De mudança a Portugal, Yara Fernandes conta sobre nova etapa profissional

Pouco mais de três anos após passar para a categoria profissional, Yara do Amaral Fernandes está pronta para um novo desafio — e de malas prontas. A amazona, que integrou o Time Brasil vencedor do CDI 1* de Buenos Aires, que garantiu a vaga do País nos Jogos Pan-Americanos de Lima, se mudará para Portugal para trabalhar no Dressage Top, de propriedade de Rodrigo Guedes da Cunha.

Em entrevista ao Adestramento Brasil, a atleta contou como se deu a proposta, o que a motivou, como a eclosão da pandemia da Covid-19 no Brasil retardou seus planos, a mudança de EUA para Portugal e também falou sobre a venda de Dileto HI, garanhão puro sangue lusitano que marcou sua estreia e pavimentou seu caminho como cavaleira profissional.

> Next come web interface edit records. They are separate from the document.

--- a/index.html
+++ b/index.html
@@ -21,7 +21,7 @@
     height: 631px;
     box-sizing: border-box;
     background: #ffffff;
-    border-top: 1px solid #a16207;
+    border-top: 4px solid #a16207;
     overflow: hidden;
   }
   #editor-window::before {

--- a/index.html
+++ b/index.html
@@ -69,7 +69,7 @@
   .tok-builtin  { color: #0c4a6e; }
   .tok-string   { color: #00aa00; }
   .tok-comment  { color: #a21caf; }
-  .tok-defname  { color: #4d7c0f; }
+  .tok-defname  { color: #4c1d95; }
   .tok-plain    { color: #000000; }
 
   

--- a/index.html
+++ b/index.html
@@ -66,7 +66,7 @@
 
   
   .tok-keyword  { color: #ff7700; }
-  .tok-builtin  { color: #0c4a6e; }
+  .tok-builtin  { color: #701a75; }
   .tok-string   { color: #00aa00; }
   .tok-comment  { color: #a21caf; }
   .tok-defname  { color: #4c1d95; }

Rodrigo Cunha a procurou no começo de 2019 para saber se ela teria interesse em juntar-se à equipe da Blueberry Farm, nos Estados Unidos, mas naquela época a proposta não evoluiu. Até que entre o fim do ano passado e começo de 2020, as conversas voltaram e Fernandes foi até os EUA para conhecer o lugar a profundar-se em qual seria o esquema de trabalho como cavaleira profissional contratada. “Gostei muito da mentalidade deles de criação de cavalos de esporte de alto rendimento”, contou.

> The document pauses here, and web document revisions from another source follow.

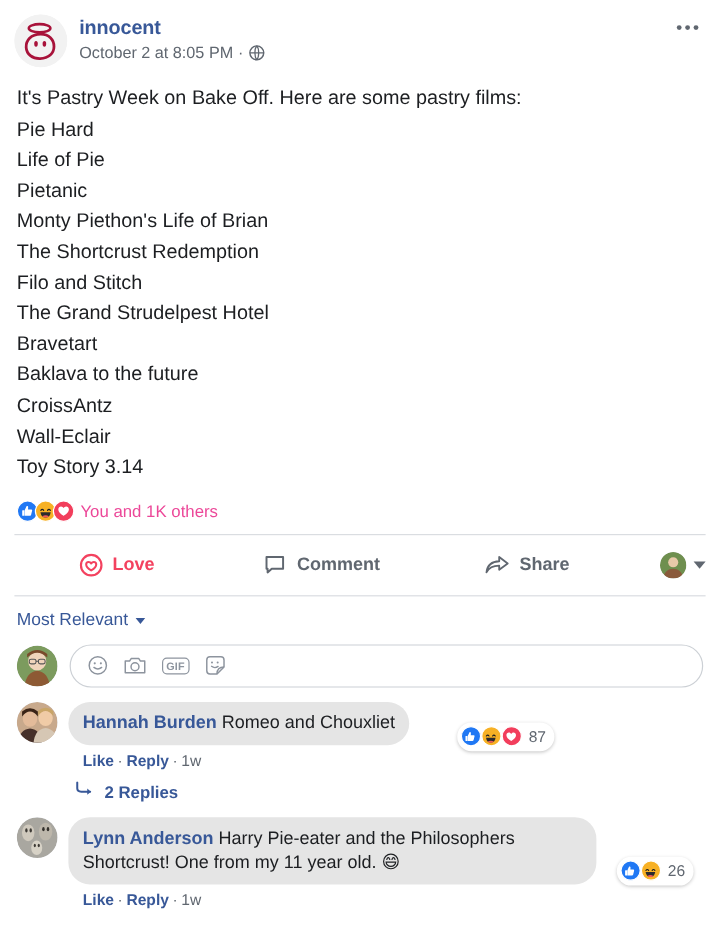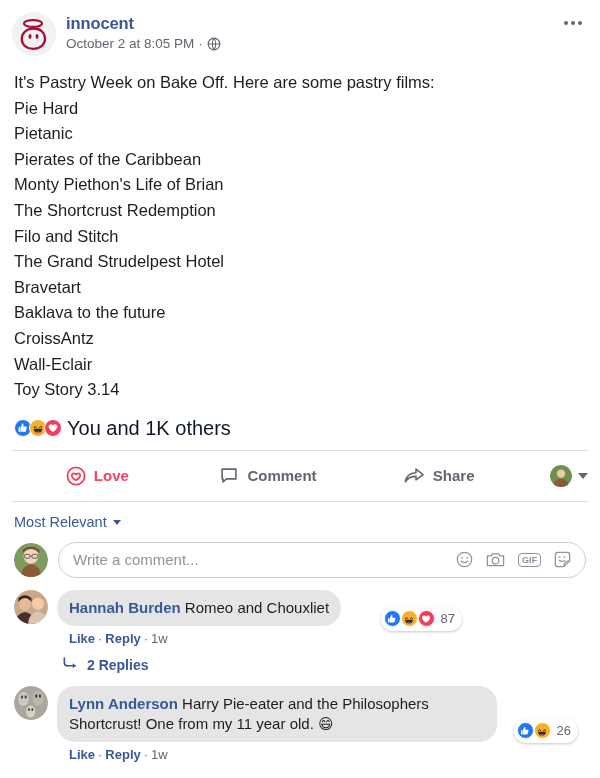--- a/index.html
+++ b/index.html
@@ -156,6 +156,7 @@
   <div class="body-text">
     <div>It's Pastry Week on Bake Off. Here are some pastry films:</div>
     <div>Pie Hard</div>
+    <div>Life of Pie</div>
     <div>Pietanic</div>
     <div>Pierates of the Caribbean</div>
     <div>Monty Piethon's Life of Brian</div>

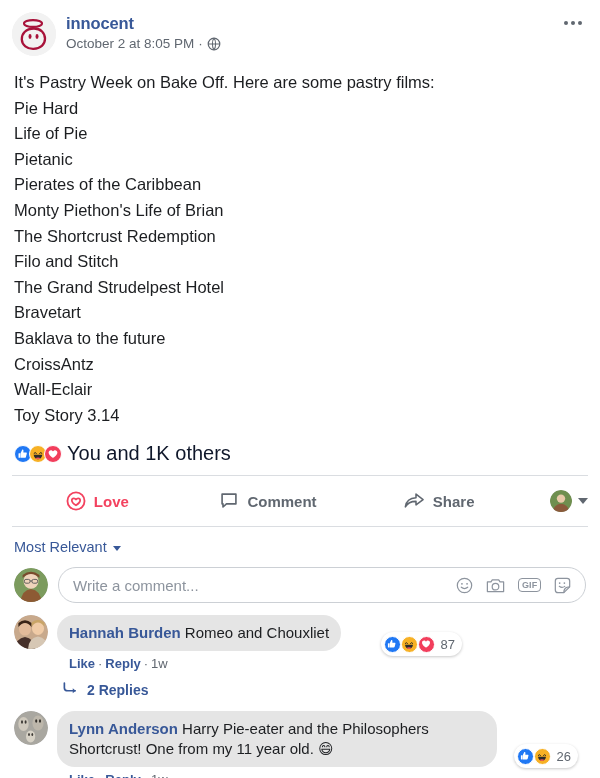--- a/index.html
+++ b/index.html
@@ -158,7 +158,6 @@
     <div>Pie Hard</div>
     <div>Life of Pie</div>
     <div>Pietanic</div>
-    <div>Pierates of the Caribbean</div>
     <div>Monty Piethon's Life of Brian</div>
     <div>The Shortcrust Redemption</div>
     <div>Filo and Stitch</div>

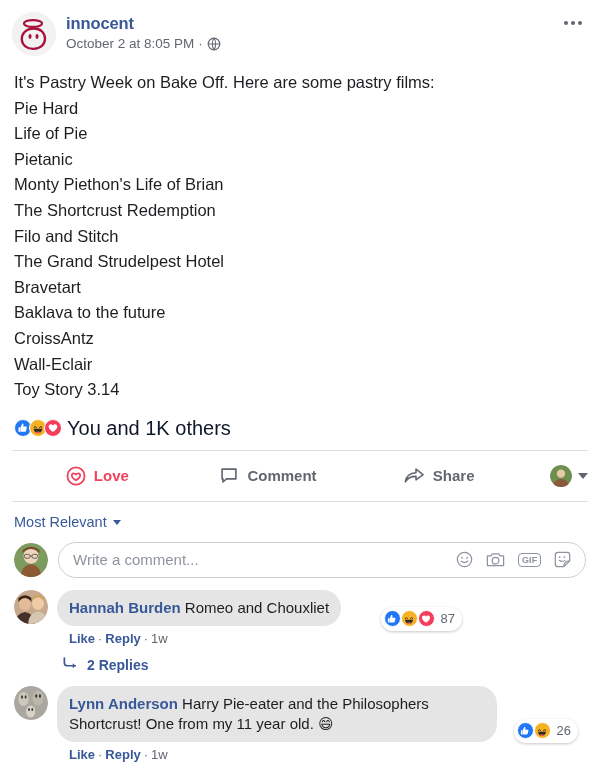--- a/index.html
+++ b/index.html
@@ -48,7 +48,7 @@
   .counts-left { display: flex; align-items: center; }
   .react-stack { display: flex; align-items: center; }
   .react-stack .r { margin-right: -3px; }
-  .counts-label { font-size: 20px; color: #0f172a; margin-left: 8px; }
+  .counts-label { font-size: 14px; color: #ec4899; margin-left: 8px; }
   .counts-right { font-size: 14.5px; color: #606770; display:flex; gap:12px; }
 
   .rcircle { width:18px; height:18px; border-radius:50%; display:inline-block; position:relative;

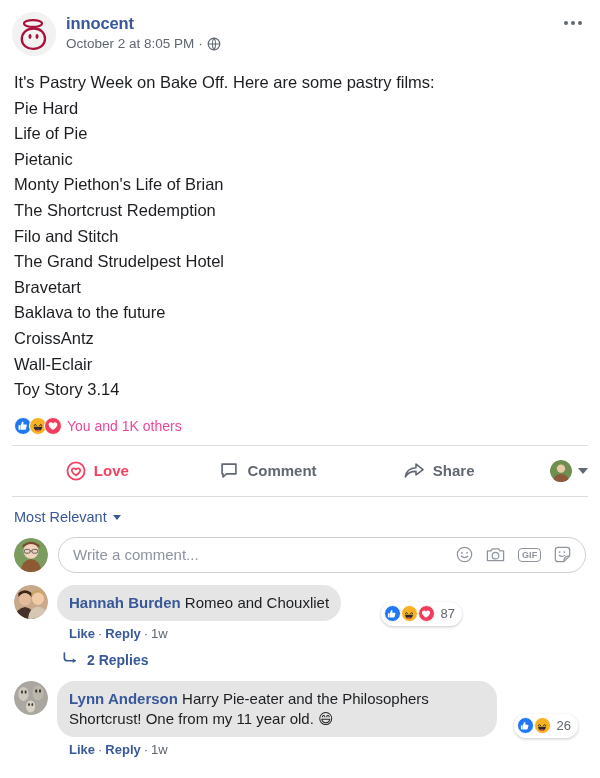--- a/index.html
+++ b/index.html
@@ -257,7 +257,6 @@
       </svg>
     </span>
     <div class="comment-box">
-      <span class="comment-placeholder">Write a comment...</span>
       <span class="comment-icons">
         <span>
           <svg viewBox="0 0 18 18" width="17" height="17">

O que não se esperava, contudo, é que os planos de Yara Fernandes seriam atrasados pela pandemia, que fechou as fronteiras e dificultou a emissão de vistos. Assim, ela permaneceu no Brasil. Nesse tempo, a amazona vendeu seu companheiro Dileto HI com quem iniciou nas séries fortes e disputou, em small tour, os quatro CDIs 2* que serviram para escolha da equipe brasileira nos Jogos de Lima, além, é claro, de ter sido sua montaria no concurso internacional que classificou o Brasil para o Pan-Americano.

Portugal
Durante este ano, há pouco mais de um mês, Rodrigo Cunha anunciou a mudança de seu programa de criação de cavalos e de treino para Portugal, segundo seu post no Facebook, para estar mais “próximo às raízes da raça, criadores clássicos, muitas competições de adestramento”. Cunha garantiu que a segue como criador dos EUA e que mantém o centro de treino em Ocala, na Flórida, durante a temporada de inverno. “Será uma mistura entre os EUA e Portugal. Nossa decisão foi feita para que possamos ter o melhor dos dois mundos. Em breve os nossos amigos cavalos dos Estados Unidos terão a nossa casa de Dressage Top em Portugal para visitar!”, escreveu.

A mudança impactou diretamente Yara Fernandes que, em vez de mudar-se aos Estados Unidos, migrará para Portugal assim que a papelada de imigração estiver pronta. Ela acredita que, em meados de dezembro, o visto deve sair. “Lá vou ter espaço para crescer profissionalmente; oportunidades de entrar em provas; vamos ter aula com a Maria Caetano. Vai ter uma equipe por trás e preciso disto para crescer no esporte e começar a fazer nome”, ressaltou, acrescentando que gostou da mudança para Europa.

Venda dos cavalos
Para poder mudar-se do Brasil, Yara Fernandes precisou vender os animais que tinha tanto 100% como em coparticipação com sócios. Além dos cavalos, ela também precisou direcionar seus alunos a outros profissionais. A venda do Dileto HI, contou, era algo esperado. “Já tinha consciência de que teria de vendê-lo e estou super feliz que ele esteja nas mãos da Raquel [Mattos]”, disse. “O Dileto cresceu muito. Eu tenho noção do quanto errei, acertei e cresci com ele; ele me ensinou muito e me fez crescer”, completou.